After reaching the Monroeville mall via helicopter, two of the protagonists have an unveiled philosophical exchange regarding the hordes of zombies flocking towards their new-found location: “Francine: What are they doing? Why do they come here?
Stephen: “Some kind of instinct. Memory, of what they used to do. This was an important place in their lives.”

Several theorists have used these lines as a point of entry into discussion of the various ways the zombies of George Romero’s films can be interpreted. Steve Beard, in his text Aftershocks goes against the more popular arguments of Romero’s zombies as “mindless consumers” and instead argues that the zombies represent the discontents of the transition from a Fordist to a post-Fordist economy.

Stephen Harper writes in his essay “Zombies, Malls and the Consumerism Debate: George Romero’s Dawn of the Dead”: “In both Dawn of the Dead and its sequel, a single phrase governs the film’s concern with identification and difference: ‘they’re us.’ Harper goes on to argue that this line, and the scene that surrounds it, shows that “consumer goods provide the psychological protection against any pricks of conscience” and reveals the guilt we have regarding our pleasures and the “social costs of consumerism.” Harper rejects Beard’s specificity, arguing that Romero’s zombies represent all repressed groups and in this way are a kind of floating signifier for oppression under capitalism.

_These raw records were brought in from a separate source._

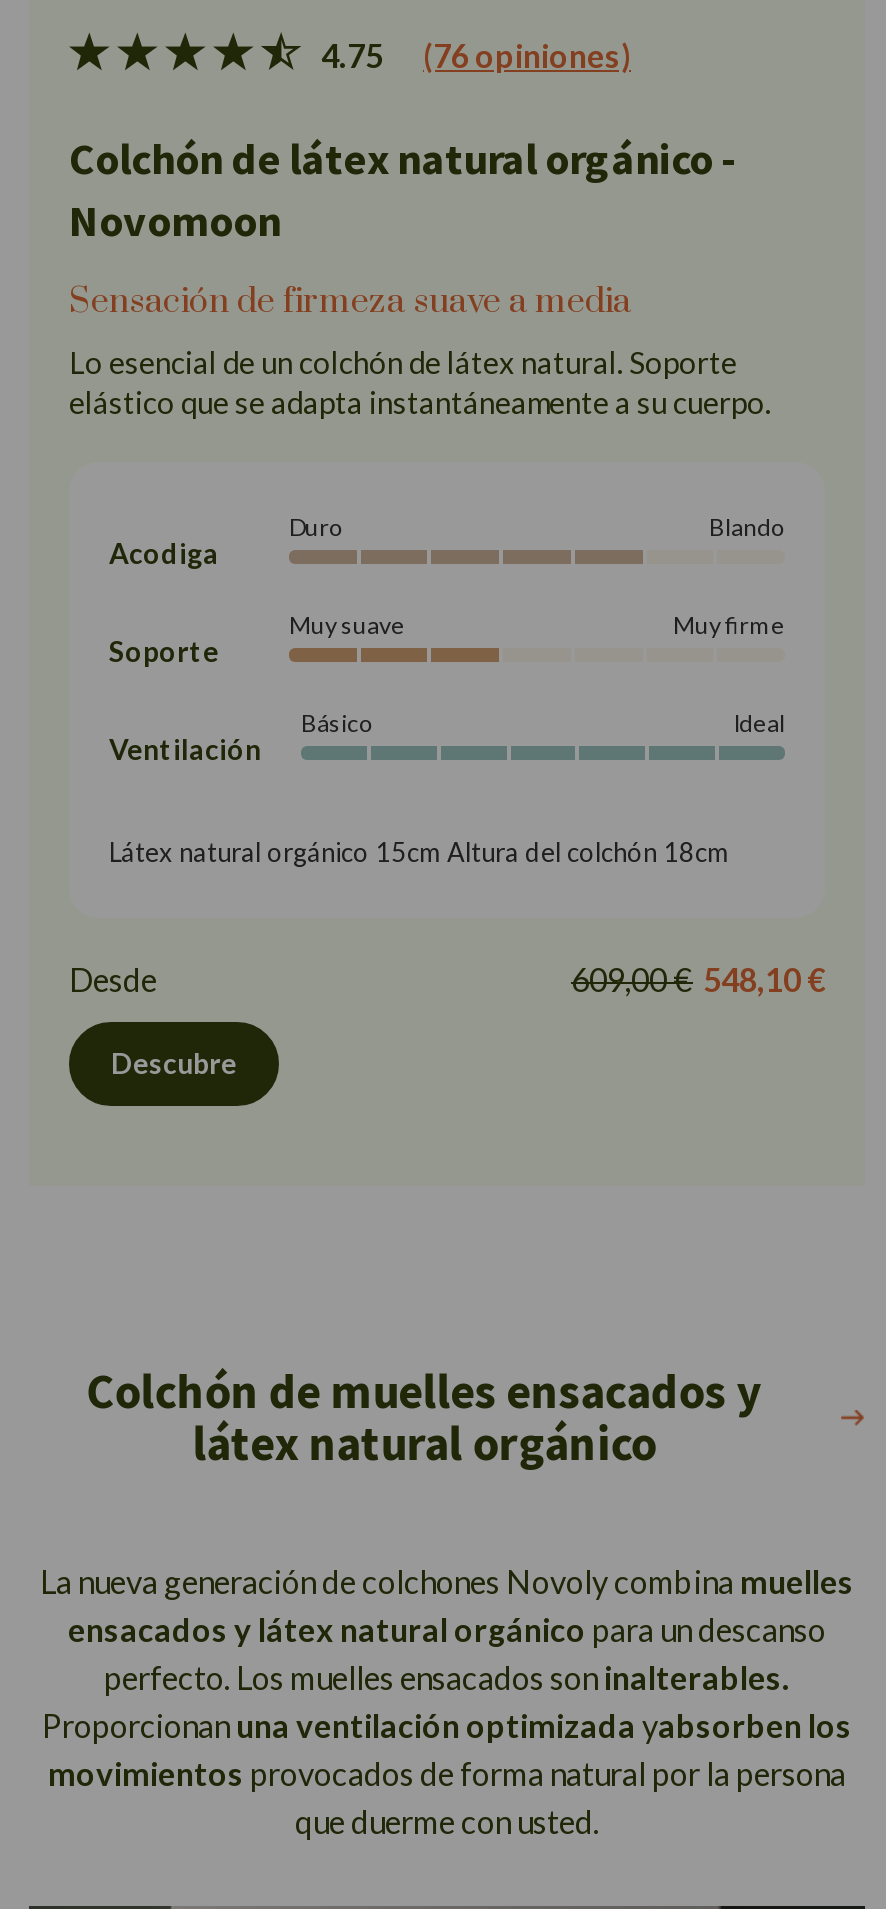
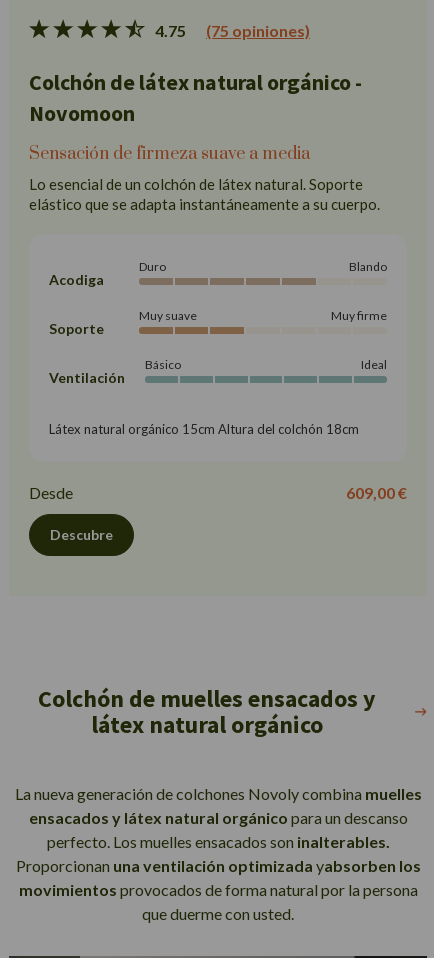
- 4.75 (76 opiniones)
+ 4.75 (75 opiniones)

- 609,00 € 548,10 €
+ 609,00 €
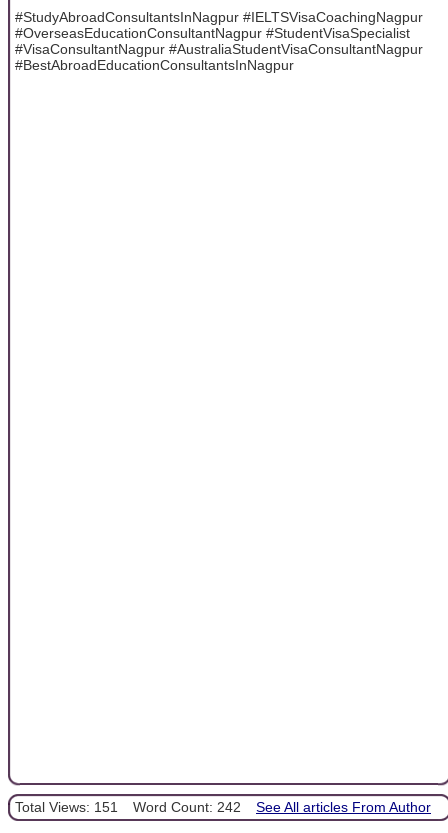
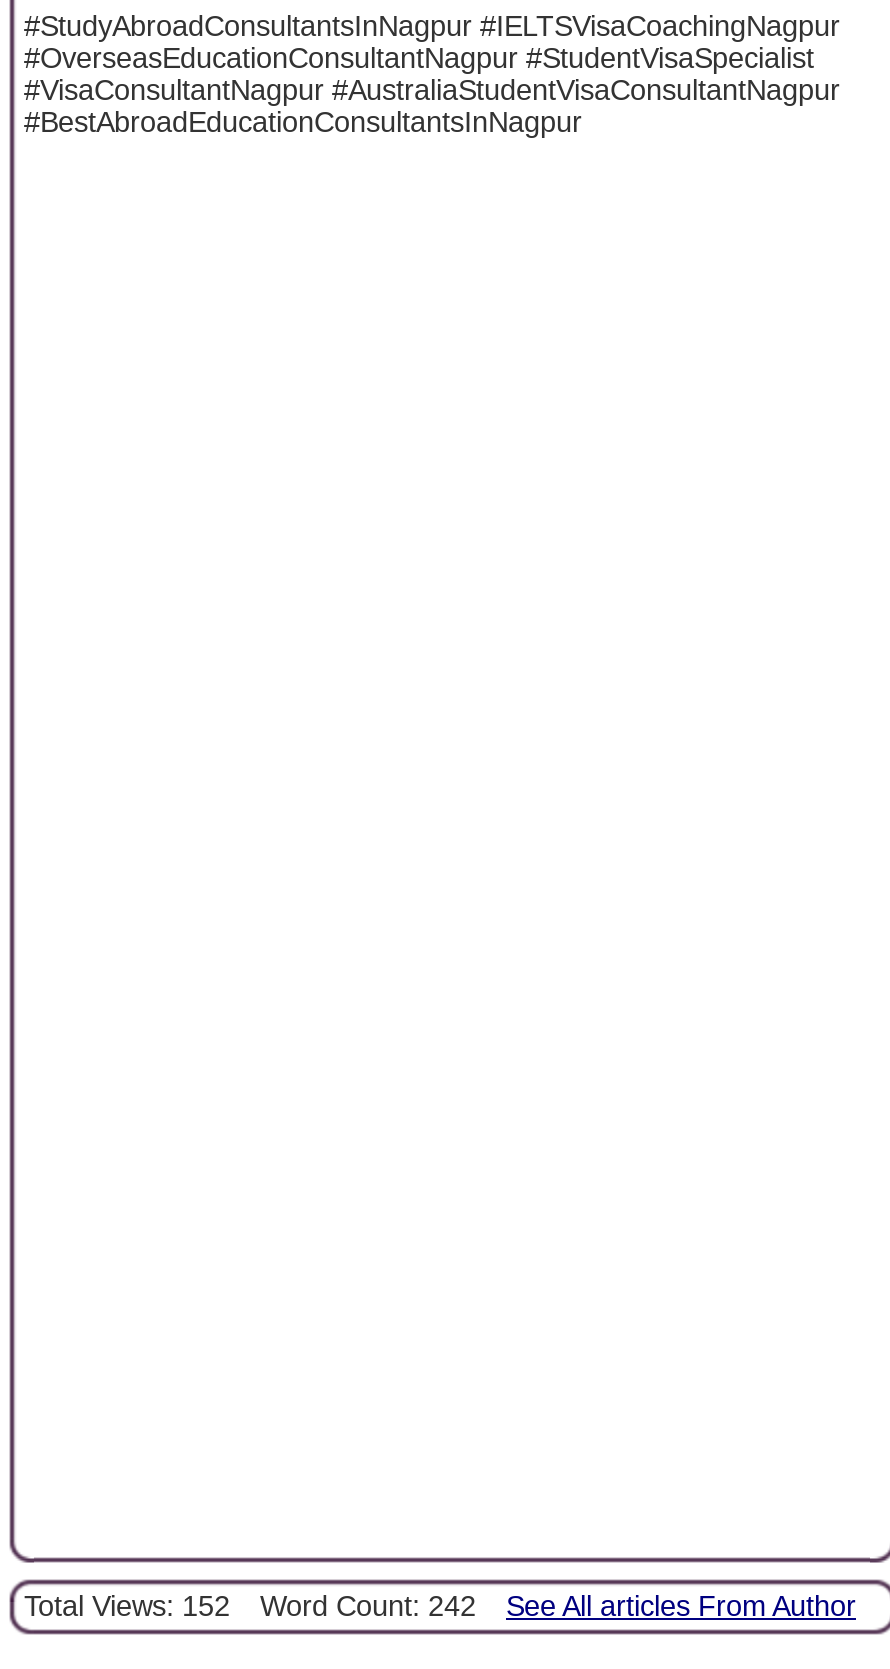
- Total Views: 151 Word Count: 242 See All articles From Author
+ Total Views: 152 Word Count: 242 See All articles From Author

2 – Revenants on the couch

The zombie, across genres, has developed in a way that shows the eventual self-destruction of capitalism through the zombie’s desire of a subject-object, of not desiring the Other’s desire (in the Lacanian sense) but desiring the Other as an object. This over-fixing or over-determination of the object of desire exposes the complete absurdity of fetishization and capitalism itself. Here capitalism should be defined as the material and ideological artifice which systematically produces new fantasies subsequently drowning out the necessities of reality.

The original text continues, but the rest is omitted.